(Material for this task):
▽

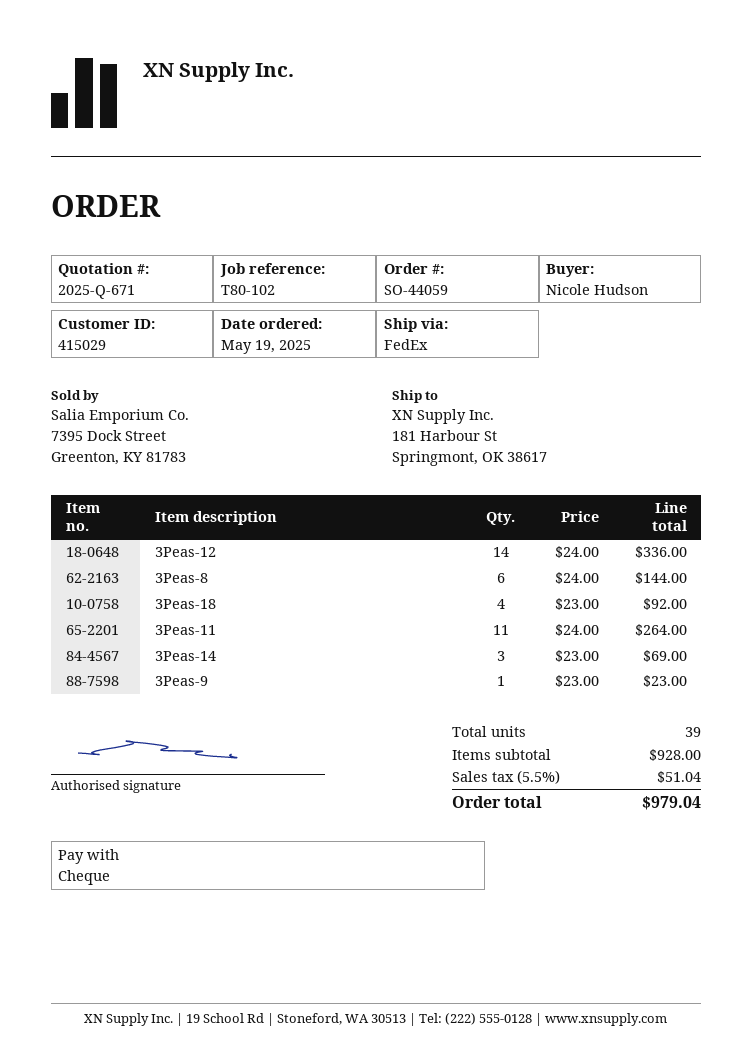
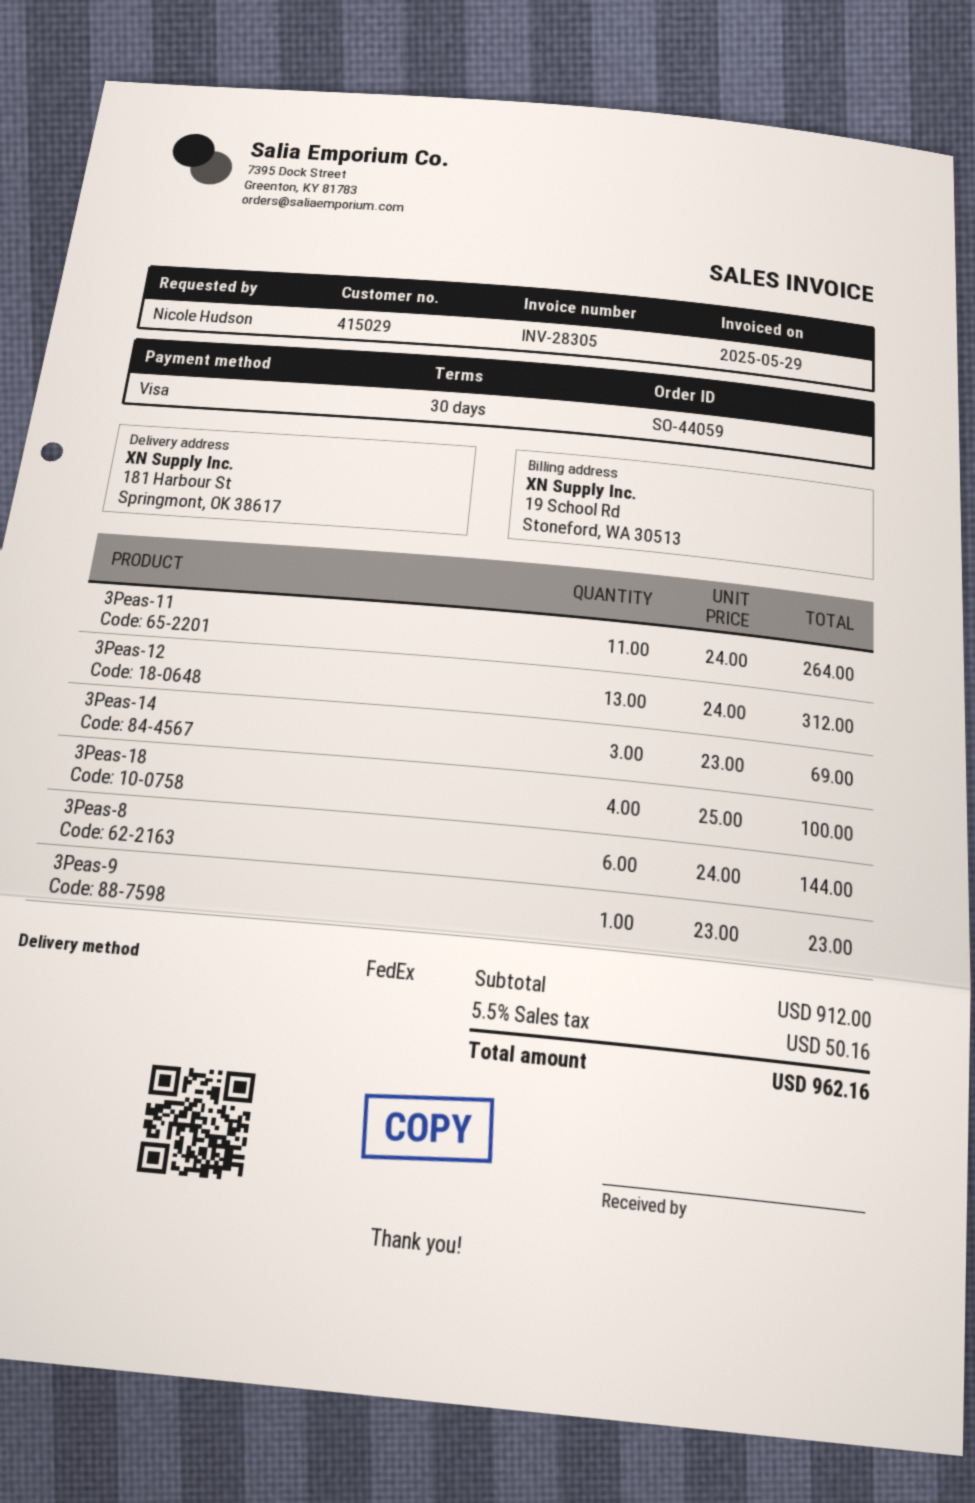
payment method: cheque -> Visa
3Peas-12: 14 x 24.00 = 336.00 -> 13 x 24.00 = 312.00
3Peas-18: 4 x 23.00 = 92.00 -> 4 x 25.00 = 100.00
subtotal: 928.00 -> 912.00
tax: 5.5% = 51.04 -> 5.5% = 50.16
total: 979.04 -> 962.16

△

(Requirement): Return exactly the lines from the one containing "3Peas-18: 4 x" to the last line of the data, and nothing more.

(Result of the task):
3Peas-18: 4 x 23.00 = 92.00 -> 4 x 25.00 = 100.00
subtotal: 928.00 -> 912.00
tax: 5.5% = 51.04 -> 5.5% = 50.16
total: 979.04 -> 962.16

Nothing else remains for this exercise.